Had the victorious Rebs pursued the routed Federals they almost surely would have driven them out of that theater of the war. The Southern generals, however, took a different route. "The atmosphere around Bragg's headquarters was murky with fault finding; and the hard things Bragg was saying about his principle lieutenants were matched if not surpassed, by the hard things they were saying about him" (Ibid. p. 253). Reports had it that there was striving between Gens. Longstreet and Bragg about who would received the public credit for the victory. In contrast, in the Federal camp, Gen. Grant and the other officers, "simply refused to blame Gen. Rosecrans...they remembered his personal bravery...and the encouragement he had given them" (Ibid, p. 258).
While the Confederate officers bickered, the opposition regrouped, replenished and resupplied their ranks and prepared for another battle. The battle of Chattanooga was next fought and the Union troops prevailed. With their triumph at Missionary Ridge, "the victorious Federal troops capered, and yelled, flourishing captured battle flags, straddling captured cannon, ‘completely and frantically drunk with excitement'" (Ibid, p. 265). "The gate that the Confederacy had opened at Chickamauga had been shut, once and for all..." All the good opportunities were gone forever" (Ibid. p. 261). You know the rest of the story. The South lost the war. All that is left are historical markers on silent battle fields; silent witnesses to a lost cause.

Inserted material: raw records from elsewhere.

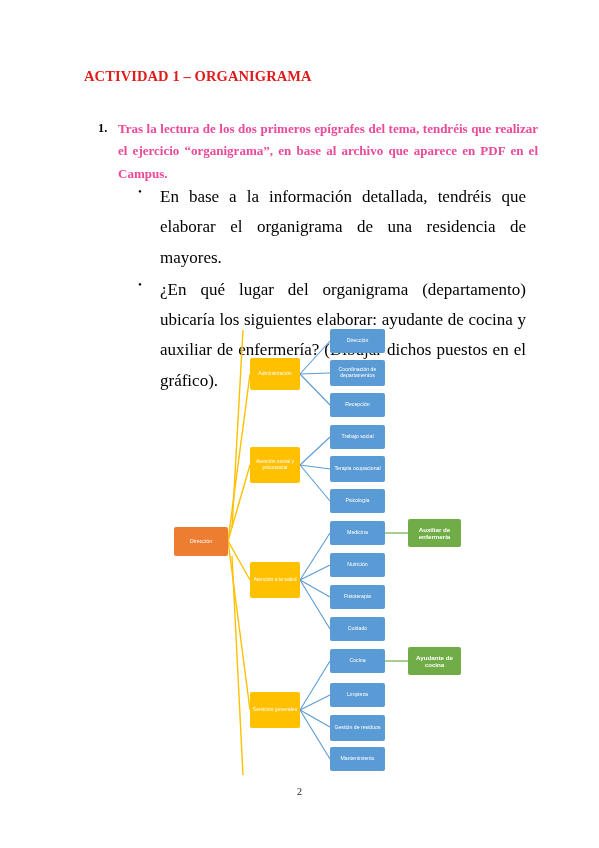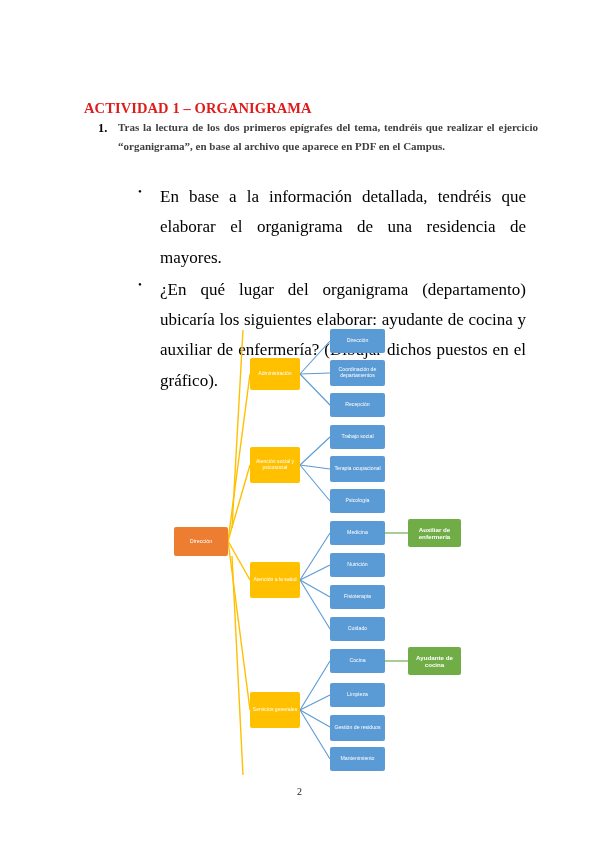--- a/index.html
+++ b/index.html
@@ -29,7 +29,6 @@
     color: #e01b1b;
     letter-spacing: 0.1px;
     white-space: nowrap;
-    margin-top: 32px;
   }
   .task-block {
     position: absolute;

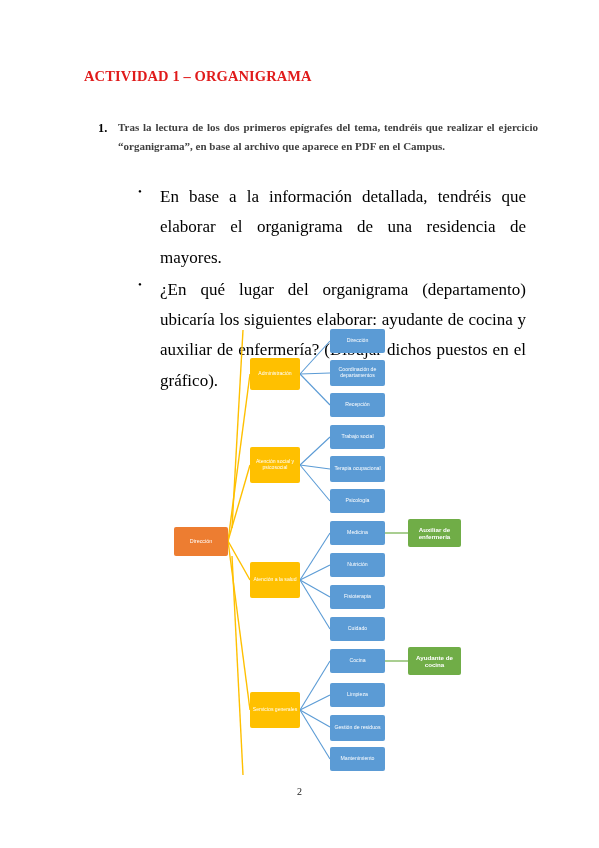--- a/index.html
+++ b/index.html
@@ -49,9 +49,9 @@
     line-height: 1.72;
   }
   .task-text {
-    font-size: 11px;
-    font-weight: bold;
-    color: #404040;
+    font-size: 13px;
+    font-weight: bold;
+    color: #ec4899;
     line-height: 1.72;
     text-align: justify;
     flex: 1;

Our Christian soldiers swept the field against sin and error from 1900-1960. Rather than celebrate the victory by pressing onward to rout the forces of evil, many of our leaders turned their sights on each other. Some forty years of internal bickering and fighting have done what armies of aliens could not. Factions and division have multiplied. Growth has been stymied, good works have languished. Young disciples have been confused and alienated. While our troops spent powder and shot on each other, Satan made significant inroads into our borders. Congregations have been subverted; some schools have been captured. Our arsenal of available resources for battle has been depleted. Significant numbers of our troops have become discouraged and abandoned the field. Paul warned, "if ye bite and devour one another, take heed that ye be not consumed one of another" (Gal. 5:15). Unless there is a wholesome change of thinking and practice by our preachers, there is a good possibility that our future will be like that of the Confederacy. Splendid old church buildings will be left standing vacant here and there as historical markers, reminding passers by of a Cause, lost because of leaders who fell into bickering with each other and failed to press the battle against he real enemy. I think it was Santana who said, "He that does not learn the lessons of history is doomed to repeat the mistakes of history."